John asked the panelists where patients or community members who are not going to read peer-reviewed journals can find the results of an intervention. For example, there was a drop in the immunization rate in the Somali community in Minnesota that was triggered by an increase in the number of Somali children diagnosed with autism and the resulting barrage of misinformation from the antivaccination movement. John remarked that the valid research debunking the link between vaccination and autism is all in peer-reviewed journals, which nobody in that community was going to read, let alone understand. “Where do you suggest real information to the real public be presented?” asked John.

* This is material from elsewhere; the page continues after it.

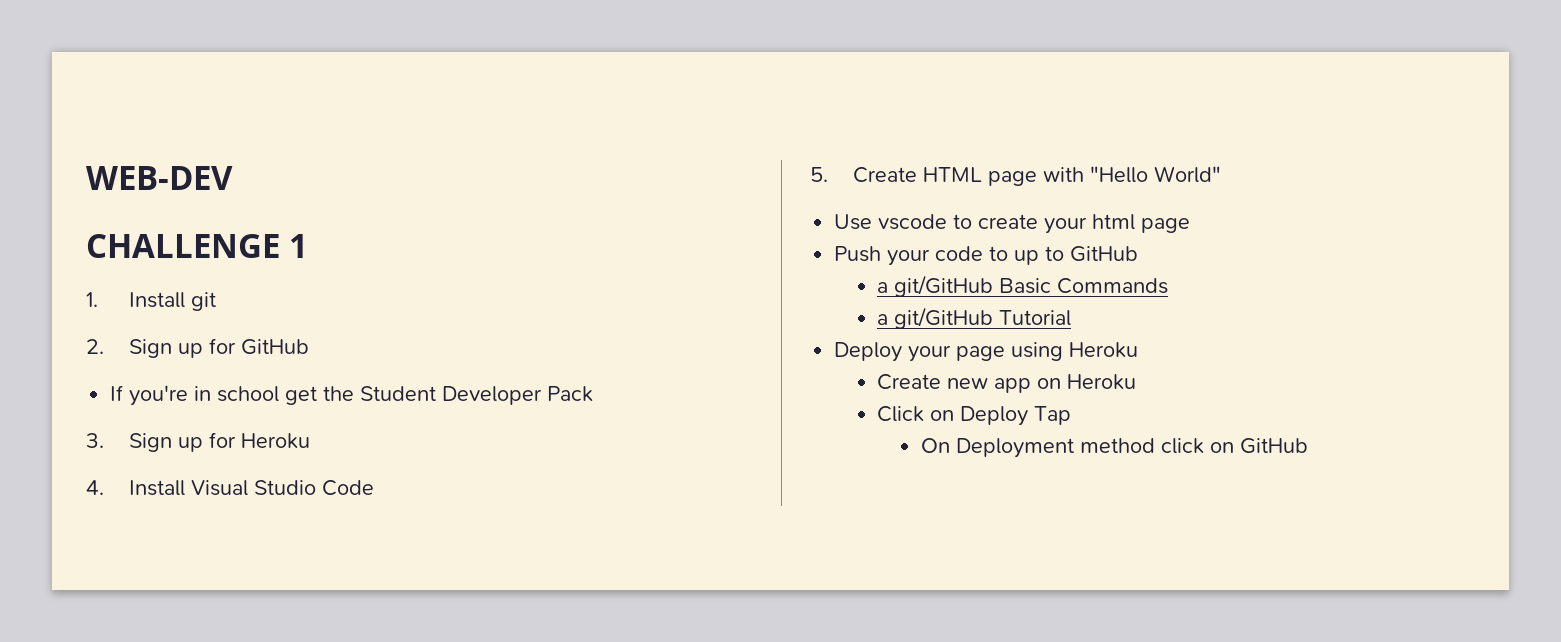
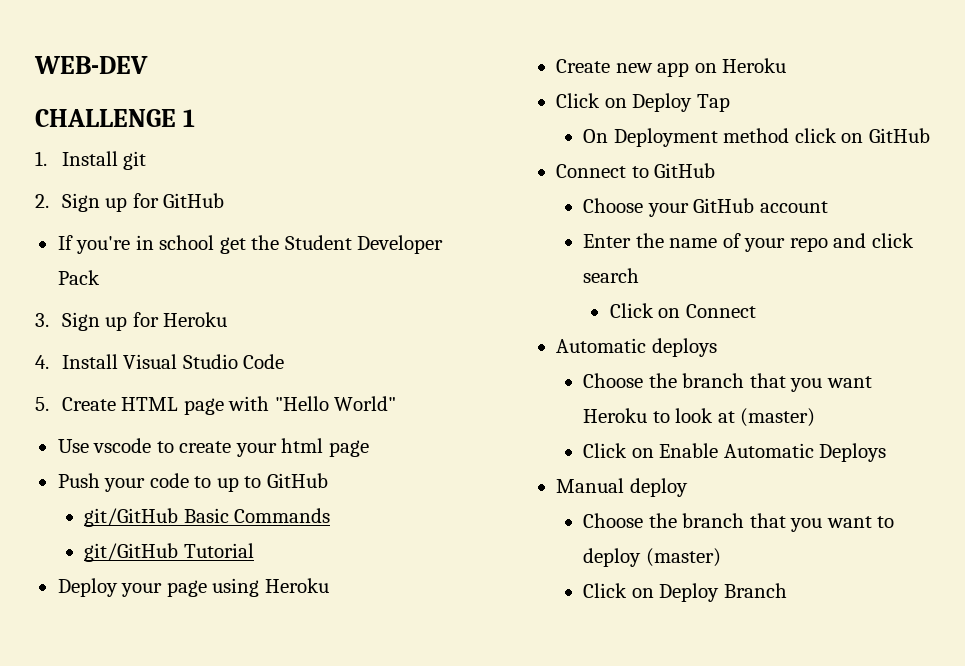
[877,282,889,293] a -> (328, 480) none
[877,314,889,325] a -> (331, 515) none
(1308, 446) none -> [556,163,716,178] [583,198,828,217] [583,233,914,252] [583,268,640,283] [609,303,756,318] [556,338,717,357] [583,373,872,392] [583,408,816,427] [583,443,887,462] [556,478,688,497] [583,513,895,532] [583,548,721,567] [583,583,787,602] // Connect to GitHub // Choose your GitHub account // Enter the name of your repo and click search // Click on Connect // Automatic deploys // Choose the branch that you want Heroku to look at (master) // Click on Enable Automatic Deploys // Manual deploy // Choose the branch that you want to deploy (master) // Click on Deploy Branch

Thota said that whether an intervention works or not, there always needs to be some kind of translational mechanism in place to get the information back to the community in a form they can understand. Wallington said her group publishes what they call a lay health compendium, where they publish all of their research studies in a short booklet in lay language. Community liaisons then distribute the booklet to strategic places in the community, such as grocery stores, mom-and-pop shops, and schools. Her group also sends out a monthly newsletter; publishes short vignettes in ethnic, minority, and community newspapers; and uses a listserv to send out information to the public health community. She and her colleagues hold catered town meetings in the community at least two to three times per year, and her community advisory board has a standing meeting three times per year at which she talks about both results and future studies. She also holds conference calls if she needs to discuss something with the board. Within public housing communities, she explained, there are people who
live onsite who can help disseminate information. Wallington noted that as a result of the strong relationship she has developed with her community, she often gets calls from the board or community members requesting help with a problem that may have nothing to do with her area of expertise, but she will connect the caller with a colleague who can help address the issue at hand.